7. The method according to claim 5 or 6, characterized in that the tempering operation is carried out at a temperature of 630 ° C or higher after said quenching.

8. The method according to claim 7, characterized in that the descaling process by means of a brush or fraction is carried out at a temperature in the range of 700-250 ° C during the cooling of the tempering operation.

9. A method of manufacturing a pipe from corrosion-resistant martensitic steel, characterized in that water is sprayed at high pressure, 30 N / mm ² or higher, onto the outer surface of the steel pipe after tempering to produce a pipe from corrosion-resistant martensitic steel according to claim 1 -four.

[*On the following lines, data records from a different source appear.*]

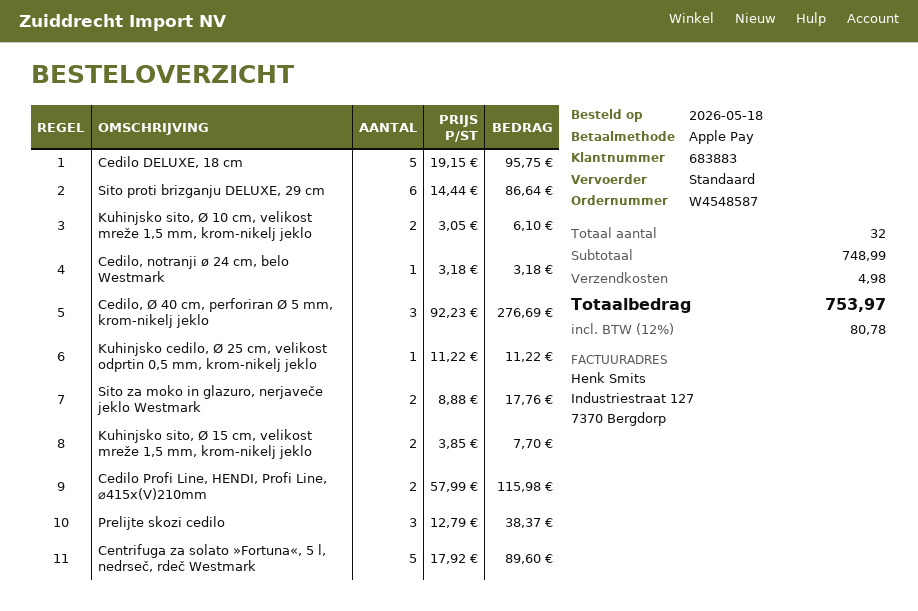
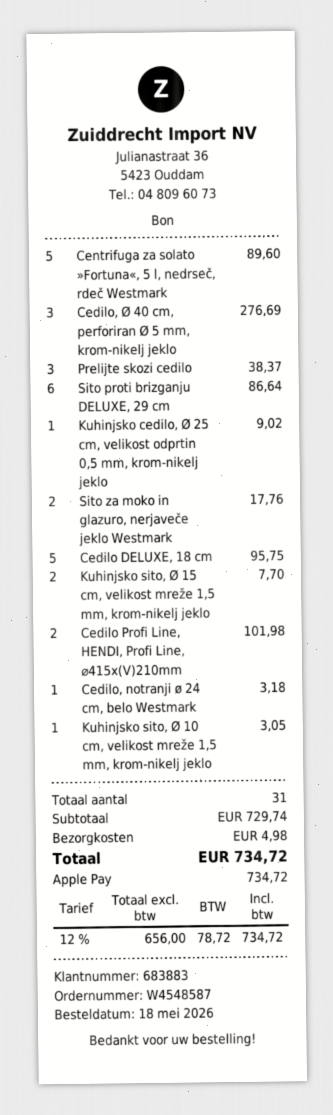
Kuhinjsko sito, Ø 10 cm, velikost mreže 1,5 mm, krom-nikelj jeklo: 2 for 6.10 -> 1 for 3.05
Kuhinjsko cedilo, Ø 25 cm, velikost odprtin 0,5 mm, krom-nikelj jeklo: 1 for 11.22 -> 1 for 9.02
Cedilo Profi Line, HENDI, Profi Line, ⌀415x(V)210mm: 2 for 115.98 -> 2 for 101.98
total quantity: 32 -> 31
subtotal: 748.99 -> 729.74
tax: 12% = 80.78 -> 12% = 78.72
total: 753.97 -> 734.72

10. System for the manufacture of pipes from corrosion-resistant martensitic steel, containing, wt.%: Carbon 0.15-0.22, silicon 0.1-1.0, manganese 0.30-1.00 and chromium 12.00 -16.00 or pipes made of corrosion-resistant martensitic steel, optionally containing one or more elements from the group aluminum 0.1 wt.% Or less, nickel 1.0 wt.% Or less and copper 0.25 wt.% Or less in addition to said elements, characterized in that it comprises a quenching furnace, a high-pressure water descaling apparatus located on the exit side of said quenching furnace chi, for air cooling device disposed at the exit side of said install descaling by high pressure water; a water cooling device located on the outlet side of said air cooling device; and a tempering furnace.

11. The system of claim 10, characterized in that it provides thermometers located at least in one position between the following, such as: the input and output sides of the said device for air cooling; the input and output sides of the device for cooling with water and from the input side of the said furnace for vacation.

12. The system of claim 10, wherein a brush or shot blasting device is provided located on the exit side of said tempering furnace.

13. The system of claim 10, wherein the device for spraying water under high pressure on the outer surface of said steel pipe is located on the outlet side of said tempering furnace.

14. The system according to any one of claims 10 to 13, characterized in that a brush or shot blasting device is provided located on the exit side of said tempering furnace, and then there is a device for spraying high pressure water.